Second-order thinking and current trends
Say a company launches a successful new product. First-order thinking would dictate “Let’s buy!” Second-order thinking would ask “Has everyone already bought on this news? Who doesn’t know about this? Who is left to buy?” Based on that line of thought, you might end up selling the stock, despite the exciting new product.
This is the same rationale encapsulated in the Wall Street motto “Buy on the rumor, sell on the news.”

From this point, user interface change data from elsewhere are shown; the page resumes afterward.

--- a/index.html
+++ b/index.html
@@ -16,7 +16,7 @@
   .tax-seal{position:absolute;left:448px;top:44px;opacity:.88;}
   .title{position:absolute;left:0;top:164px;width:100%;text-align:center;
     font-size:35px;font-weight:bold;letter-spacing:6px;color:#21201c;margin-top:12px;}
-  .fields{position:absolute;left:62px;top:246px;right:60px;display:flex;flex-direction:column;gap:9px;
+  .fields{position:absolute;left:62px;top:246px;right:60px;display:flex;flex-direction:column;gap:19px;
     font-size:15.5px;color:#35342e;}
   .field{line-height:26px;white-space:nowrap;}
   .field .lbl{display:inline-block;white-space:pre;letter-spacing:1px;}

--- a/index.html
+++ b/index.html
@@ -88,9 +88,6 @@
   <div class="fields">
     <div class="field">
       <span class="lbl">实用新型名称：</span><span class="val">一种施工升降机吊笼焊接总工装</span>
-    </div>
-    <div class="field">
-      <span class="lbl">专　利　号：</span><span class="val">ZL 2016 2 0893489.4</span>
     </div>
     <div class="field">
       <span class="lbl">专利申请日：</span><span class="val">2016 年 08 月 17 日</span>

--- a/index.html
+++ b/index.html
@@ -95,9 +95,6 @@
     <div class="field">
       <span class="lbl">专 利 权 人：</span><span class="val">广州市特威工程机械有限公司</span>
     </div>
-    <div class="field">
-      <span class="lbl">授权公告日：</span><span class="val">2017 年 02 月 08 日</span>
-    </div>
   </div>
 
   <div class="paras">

Why do I bring this up? I’ve had several conversations recently with investors who are worried about certain trends—namely, lower oil prices, the strong dollar, and the higher U.S. savings rate. I have to point out that, not that long ago, we were all very concerned about the exact opposite:
- Consider the rising U.S. savings rate, which is slowing consumer spending growth. Last year, analysts were decrying the fact that consumers were still overindebted and not saving enough.
- Consider lower oil prices. Last year, it was feared that higher oil prices would strangle the U.S. recovery.
- Consider the strong dollar. Last year, many said the dollar was on the verge of collapse.
I suspect that our current array of concerns, in most cases, will also reverse in the next couple of years or so. As investors, the question is, how we can take advantage of this?
When trends reverse
Let’s think through some consequences of current trends, and how we may be able to make money off a reversal.
With the strong dollar, there are some obvious opportunities to make potential profit. Consider buying foreign investments in local currencies. Today’s strong dollar means you may get a cheaper price, and if trends reverse, you should get currency gains along with the return on the actual investment. Many European investors are doing the opposite trade right now, hoping to enjoy the same benefits in reverse.
With low oil prices, the path is more indirect. We’ve seen many small and mid-size companies get into financial trouble in the energy industry as oil prices have dropped, and I suspect the advantages will accrue to the larger companies that are now in a position to consolidate and pick up assets on the cheap from those troubled smaller companies. Now might be a good time to consider looking at the largest and most stable companies in that sector.
Finally, the rising savings rate for U.S. consumers is only building support for later spending. Consumer stocks have done well, but rising household net worth and wage income suggests that may well continue. In my view, the short-term slowdown in spending is more of a down payment on faster spending later.
As always, we will see what happens. All of these trends could continue, and for longer than anyone expects. But it’s always worthwhile to think about how things that “everyone knows” may, in fact, reverse. After all, it happens all the time.